Braiding: Lessons from Braiding Sweetgrass

- from the album BOTANICA: music for oboe & English horn (MSR Classics, 2019)
- Recorded and mastered by Wiley Ross in Tucson, Arizona
- Commissioned by Sara Fraker, with generous support from the Arizona Commission on the Arts

Asha Srinivasan and Sara Fraker
Photo: Sara Fraker

Description: Braiding is a work for oboe, electronics and natural sounds. Premiered in Tucson in 2017, the work was inspired by Robin Wall Kimmerer’s book, Braiding Sweetgrass: Indigenous Wisdom, Scientific Knowledge and the Teachings of Plants. Dr. Kimmerer is professor of environmental and forest biology at the SUNY College of Environmental Science and Forestry and a member of the Citizen Potawatomi Nation. She is a plant ecologist, mother, storyteller, environmentalist, and leader in the field of traditional ecological knowledge (TEK).

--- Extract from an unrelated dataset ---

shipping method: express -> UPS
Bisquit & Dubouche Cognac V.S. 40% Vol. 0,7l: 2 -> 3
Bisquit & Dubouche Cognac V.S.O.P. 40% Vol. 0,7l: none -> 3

One of the most potent ideas in Braiding Sweetgrass is the “grammar of animacy,” the notion that our perceptions of animate and inanimate beings are shaped and reinforced by language itself. In the Native American Potawatomi language, grammatical differences charge even inanimate beings with an essential animacy. Kimmerer suggests that this “grammar of animacy” can reorient us toward a fundamentally new way of living in the world. Within our musical piece, Braiding: Lessons from Braiding Sweetgrass, we give thanks to the Dalbergia Nation, the trees who give us the hardwoods used to make most oboes (Grenadilla, cocobolo, rosewood, violetwood, and kingwood are all species of the genus Dalbergia). Srinivasan provides the following program note for Braiding: Lessons from Braiding Sweetgrass, which also serves as a formal outline of the piece:

Lesson 1: Gratitude... for gifts from the earth; reciprocity... through attention and care for the gift-givers.

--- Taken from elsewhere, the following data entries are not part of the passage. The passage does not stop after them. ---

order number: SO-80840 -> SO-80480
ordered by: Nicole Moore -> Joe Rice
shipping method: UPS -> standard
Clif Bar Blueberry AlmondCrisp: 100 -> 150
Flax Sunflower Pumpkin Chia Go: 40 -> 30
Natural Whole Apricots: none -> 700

Lesson 2: Listening, paying attention... to our fellow Earth dwellers, the birds, insects, animals, trees, wind, water... a democracy of species.

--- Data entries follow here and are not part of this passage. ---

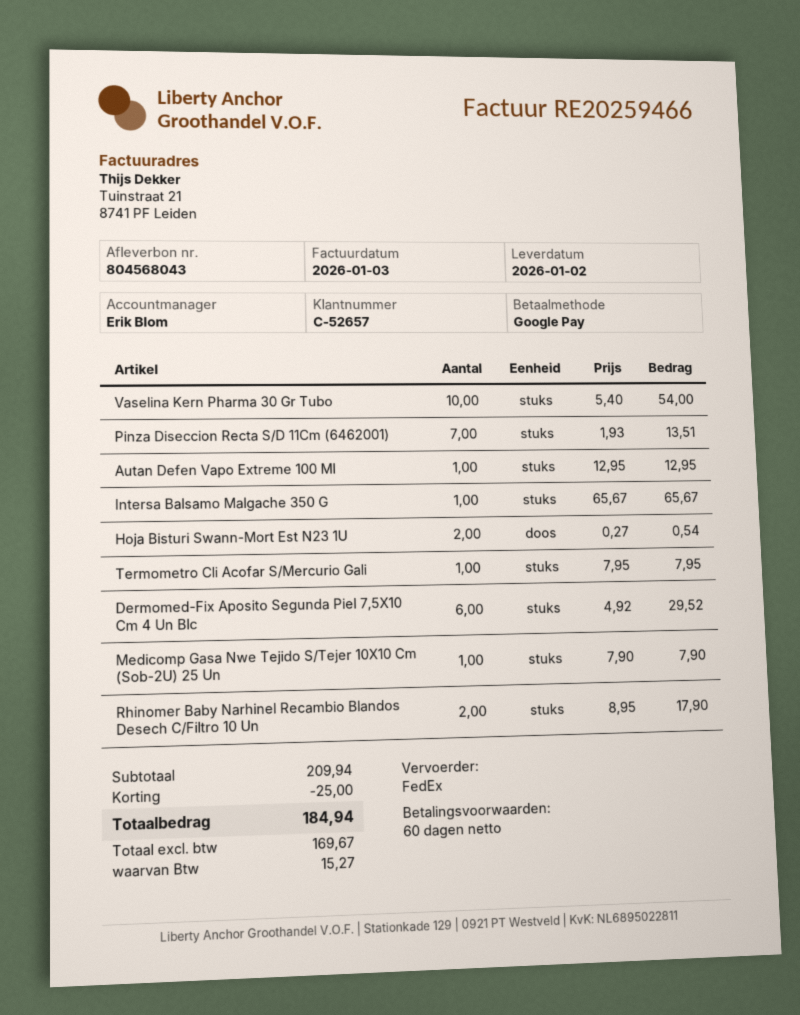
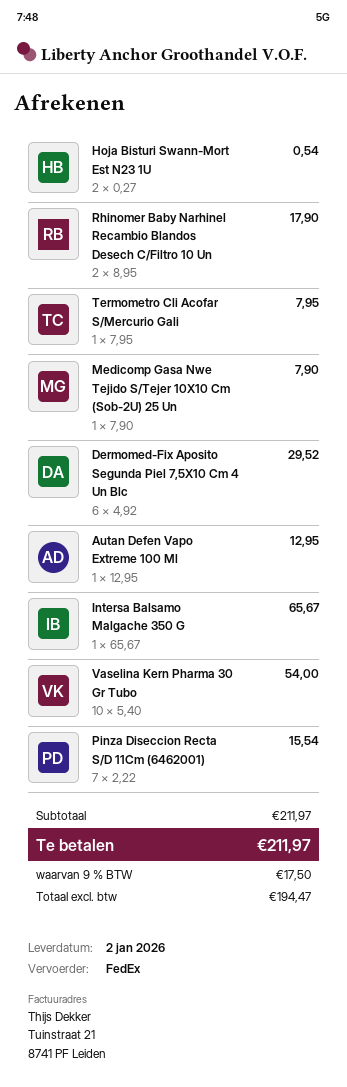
Pinza Diseccion Recta S/D 11Cm (6462001): 7 x 1.93 = 13.51 -> 7 x 2.22 = 15.54
subtotal: 209.94 -> 211.97
discount: 25.00 -> none
net: 169.67 -> 194.47
tax: 15.27 -> 17.50
total: 184.94 -> 211.97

Lesson 3: Animacy... of the wind, asserted by wind chimes... “to be the wind.”

In Braiding: Lessons from Braiding Sweetgrass, the solo oboe voice is interwoven with spoken text, electronics, and other sonic elements. Within this rich soundscape, Srinivasan has artfully mixed an array of recorded and composed tones: the crackle and thud of a falling tree; the rhythm of a crosscut saw; crickets, buzzing insects and birds. The player’s own breath, as blown through the body of the oboe, animates collections of wind chimes to become a true sonification of Kimmerer’s idea: “animating the inanimate.”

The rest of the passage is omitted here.